Task instructions: In the records below, how many lines hold the string "total"? Give only the number.

Dataset content:
______

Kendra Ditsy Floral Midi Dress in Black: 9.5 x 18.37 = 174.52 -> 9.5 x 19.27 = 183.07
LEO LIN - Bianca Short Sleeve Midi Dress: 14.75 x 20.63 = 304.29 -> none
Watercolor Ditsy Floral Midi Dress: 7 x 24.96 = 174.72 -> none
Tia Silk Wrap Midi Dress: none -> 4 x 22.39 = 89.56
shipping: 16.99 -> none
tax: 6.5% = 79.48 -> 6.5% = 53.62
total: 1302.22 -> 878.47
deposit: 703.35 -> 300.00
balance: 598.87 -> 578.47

______

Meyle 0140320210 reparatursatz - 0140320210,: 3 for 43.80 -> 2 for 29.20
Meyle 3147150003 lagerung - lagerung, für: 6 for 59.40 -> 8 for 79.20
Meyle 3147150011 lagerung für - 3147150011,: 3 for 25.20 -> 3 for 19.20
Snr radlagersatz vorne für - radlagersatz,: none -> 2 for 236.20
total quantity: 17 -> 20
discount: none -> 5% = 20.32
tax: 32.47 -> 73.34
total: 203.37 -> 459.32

______

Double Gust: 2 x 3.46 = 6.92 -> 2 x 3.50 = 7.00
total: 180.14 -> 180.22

______

Response: 4